Saturday, September 3, 2011

Soul Daughter

Sometimes, I am simply bitten by a bug to write.  I suppose this is better than being bitten by a bed bug, or the HIV bug, for that matter.  It kills me when I get this way, but have no subject to rant about.  I decided to try rambling through my thoughts.  This will prove to my psychiatrist that I truly am crazy.  In turn, I'll be able to quit my day job, collect disability, collect cats, take up a meth habit, wear moo-moos, and eat Popeye's Chicken everyday.  I think I'm on to something here.  Good life, here I come!

I was asked to take care of my "soul daughter" next Saturday.  My soul daughter is, in my eyes, the most beautiful and amazing soul ever.  She is in the fifth grade.  Because I have no knowledge of what children are into, I decided to think this through to plan out the best day EVER.

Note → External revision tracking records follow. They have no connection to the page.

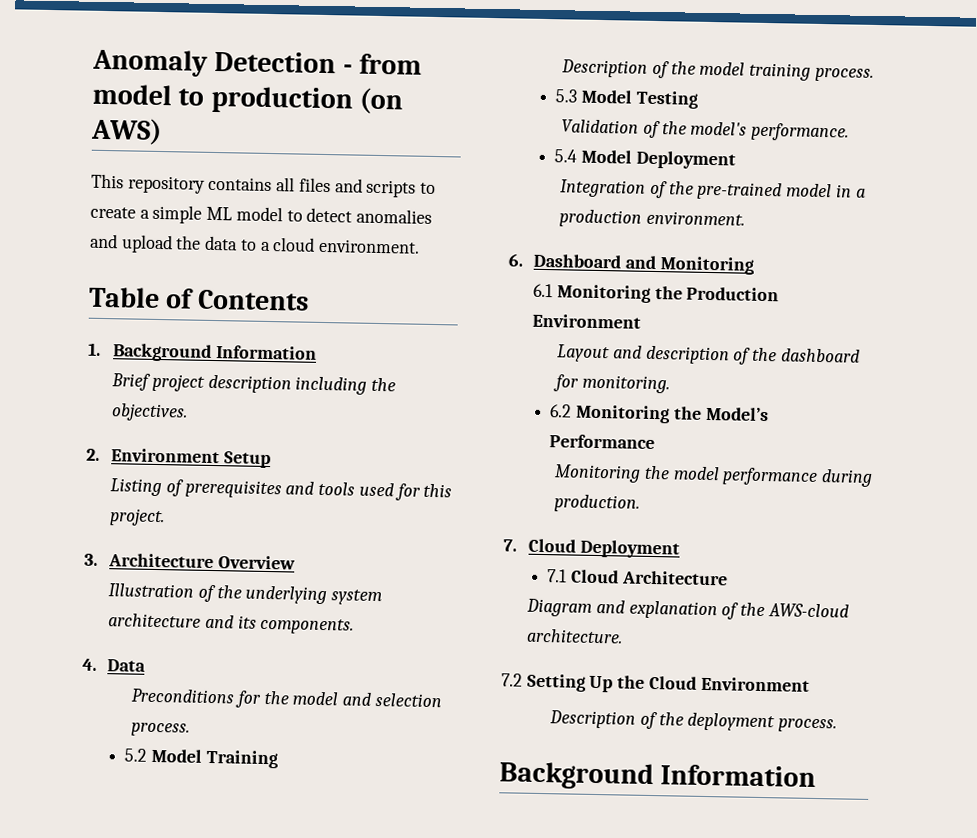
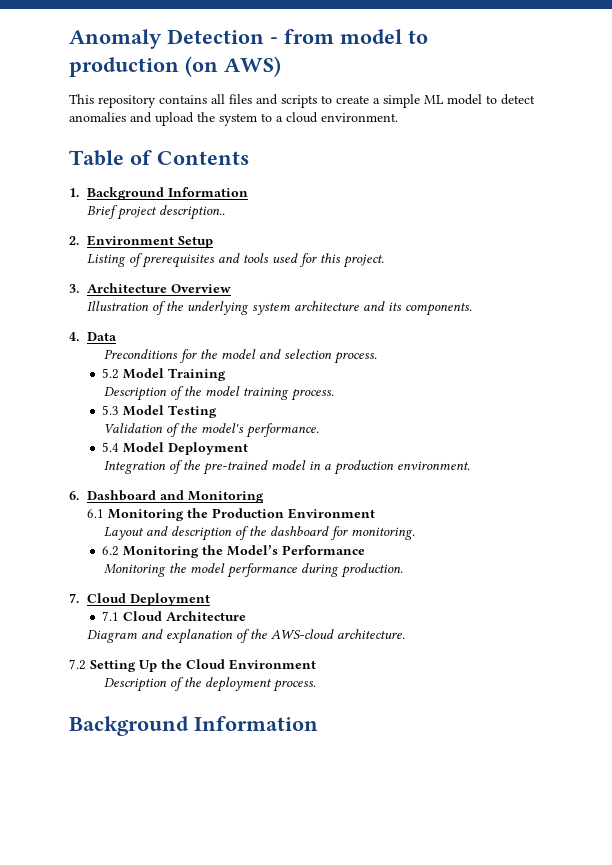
- This repository contains all files and scripts to create a simple ML model to detect anomalies and upload the data to a cloud environment.
+ This repository contains all files and scripts to create a simple ML model to detect anomalies and upload the system to a cloud environment.
- Brief project description including the objectives.
+ Brief project description..

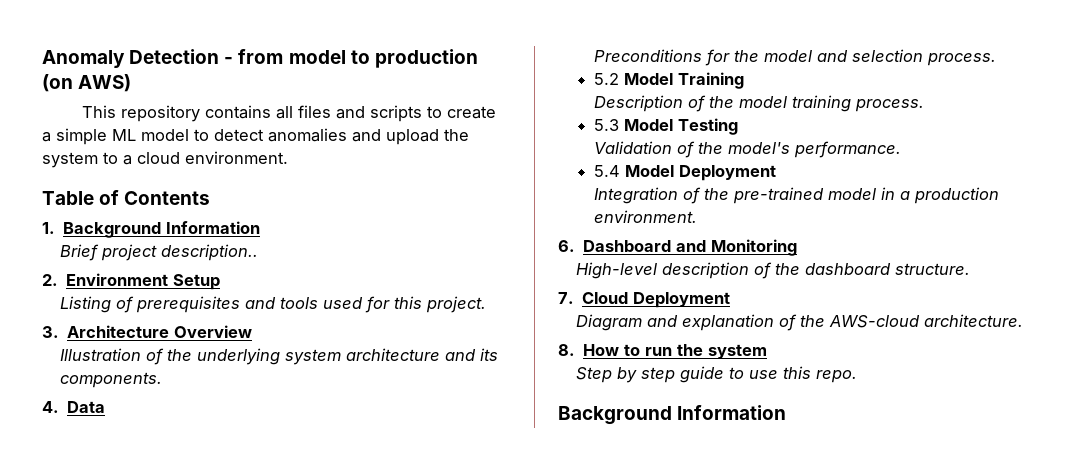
- 6.1 Monitoring the Production Environment
- Layout and description of the dashboard for monitoring.
- 6.2 Monitoring the Model’s Performance
- Monitoring the model performance during production.
+ High-level description of the dashboard structure.
- 7.1 Cloud Architecture
- 7.2 Setting Up the Cloud Environment
- Description of the deployment process.
+ 8. How to run the system
+ Step by step guide to use this repo.

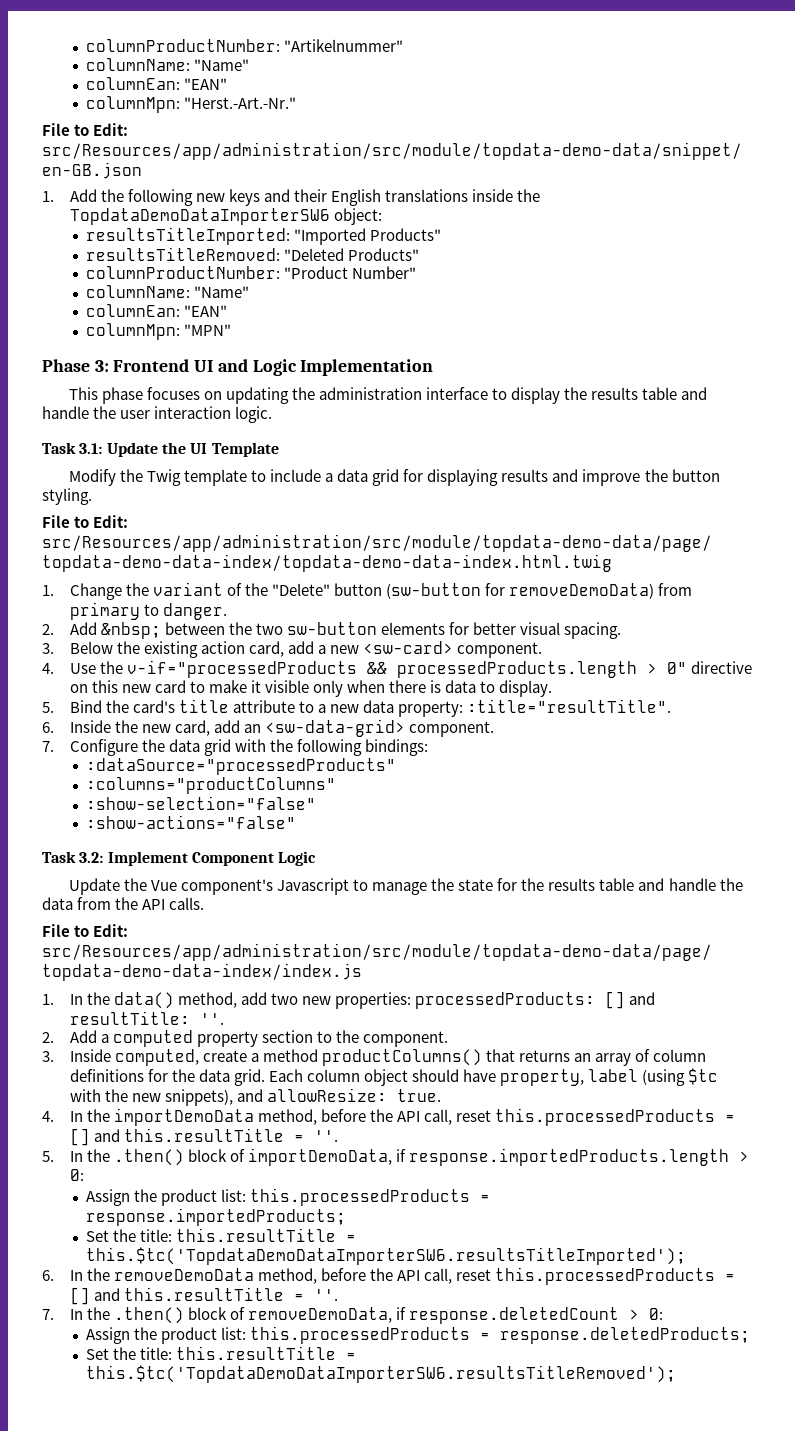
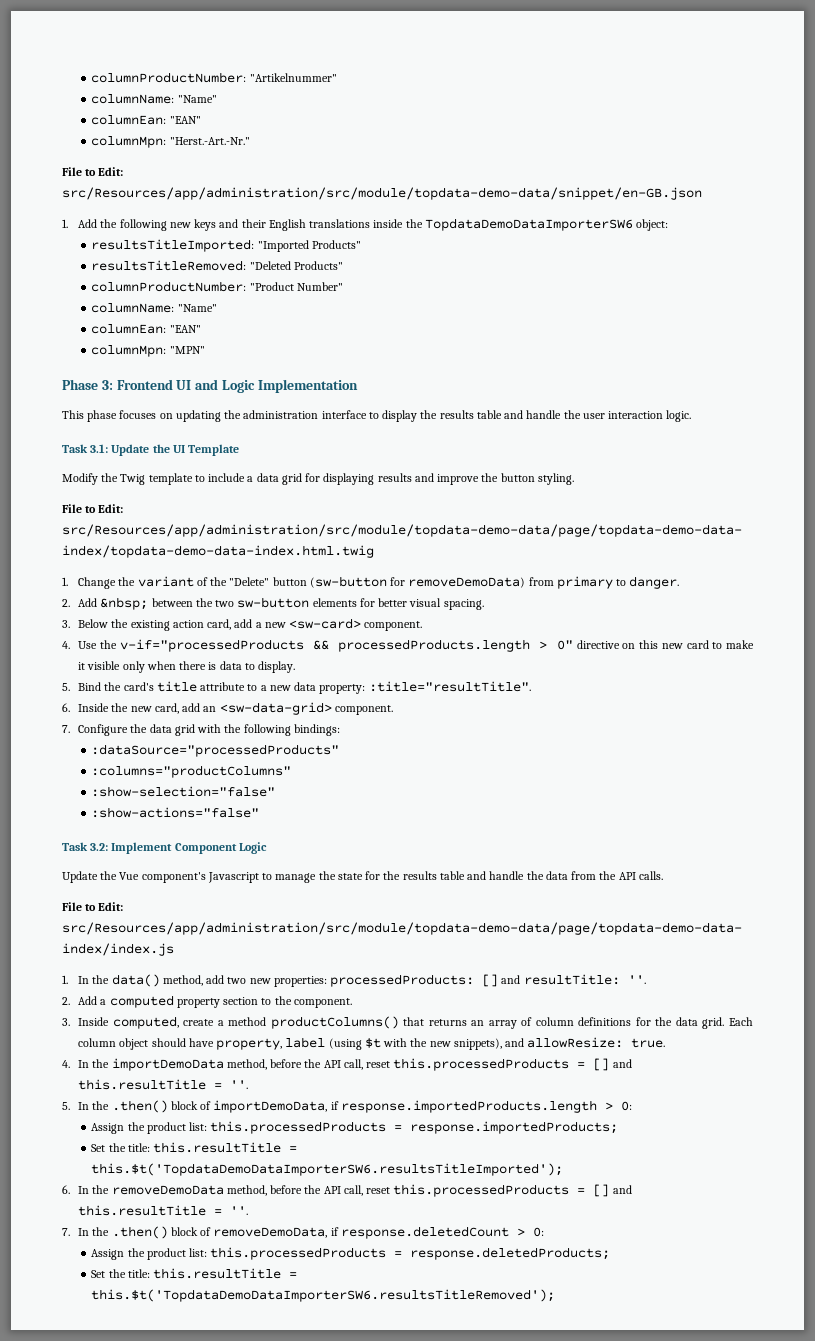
- Each column object should have property, label (using $tc with the new snippets), and allowResize: true.
+ Each column object should have property, label (using $t with the new snippets), and allowResize: true.
- Set the title: this.resultTitle = this.$tc('TopdataDemoDataImporterSW6.resultsTitleImported');
+ Set the title: this.resultTitle = this.$t('TopdataDemoDataImporterSW6.resultsTitleImported');
- Set the title: this.resultTitle = this.$tc('TopdataDemoDataImporterSW6.resultsTitleRemoved');
+ Set the title: this.resultTitle = this.$t('TopdataDemoDataImporterSW6.resultsTitleRemoved');

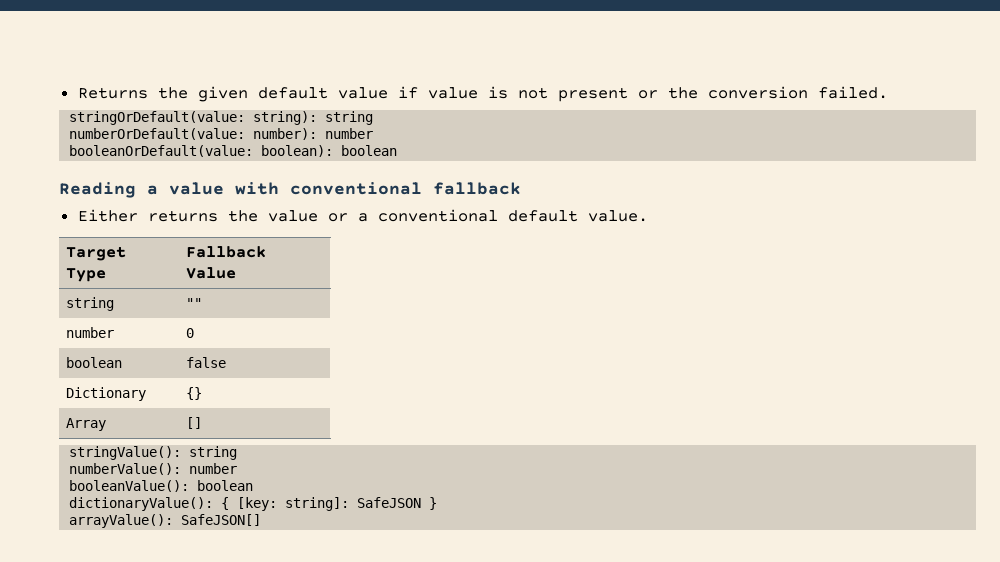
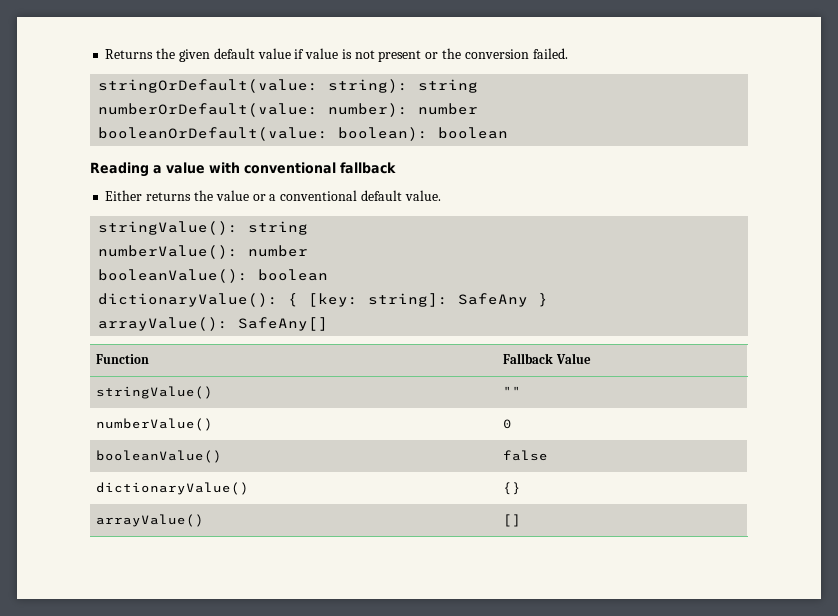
- Target Type | Fallback Value
- string | ""
- number | 0
- boolean | false
- Dictionary | {}
- Array | []
- dictionaryValue(): { [key: string]: SafeJSON }
+ dictionaryValue(): { [key: string]: SafeAny }
- arrayValue(): SafeJSON[]
+ arrayValue(): SafeAny[]
+ Function | Fallback Value
+ stringValue() | ""
+ numberValue() | 0
+ booleanValue() | false
+ dictionaryValue() | {}
+ arrayValue() | []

The first thing we're going to do when I pick her up, is run to the convenience store.  We are going to buy cigarettes.  I figure, if she's going to fit in with the cool kids, she needs to start smoking early.  I wanted to start her on this habit when she was four, but she threw tantrums anytime I'd try to take her near a 7-11.  Afterwards, I have to drop off my resumes to Pandora's Box and Mons Venus.  I hear strip clubs are more likely to hire you if you drag a child in with you.  But before I do that, I'm going to push her down into a pile of dirt, because if she looks clean, I'm sure as hell not going to look poor enough to need a job at a titty bar.  When we leave there, we're going to head to the red light district of downtown.  The pool at the Mosley Motel is really nice, and you can pay by the hour.  I'm going to take her swimming.  There's a liquor store right next door, so I'll leave her unattended in the pool with a bunch of Johns and their ladies while I retrieve some refreshing 40's for us.  When I come back with the 40's we'll have a chugging contest.  I will bet her a new Littlest Pet Shop animal that I can beat her.  Hopefully she can hold her alcohol, because I'm going to be too damned drunk to drive.  I'll have the address to the closest shooting range programmed into the GPS so she can drive us there.  She is going to learn quickly that real girls shoot M16's.  If she gets injured from the recoil, I'll just crush up some roxies for her to snort.  By then, she'll probably be ready for a nap.  I'll run her through the line at Taco Bell, fill her up with nutritious items, and then give her bus fare to get home-hey, I have shit to do.

Okay, not really.  Actually, we're hanging out at the mall, then going to the beach, where I'm packing us a picnic lunch.  C'mon, people, I'm not that sick.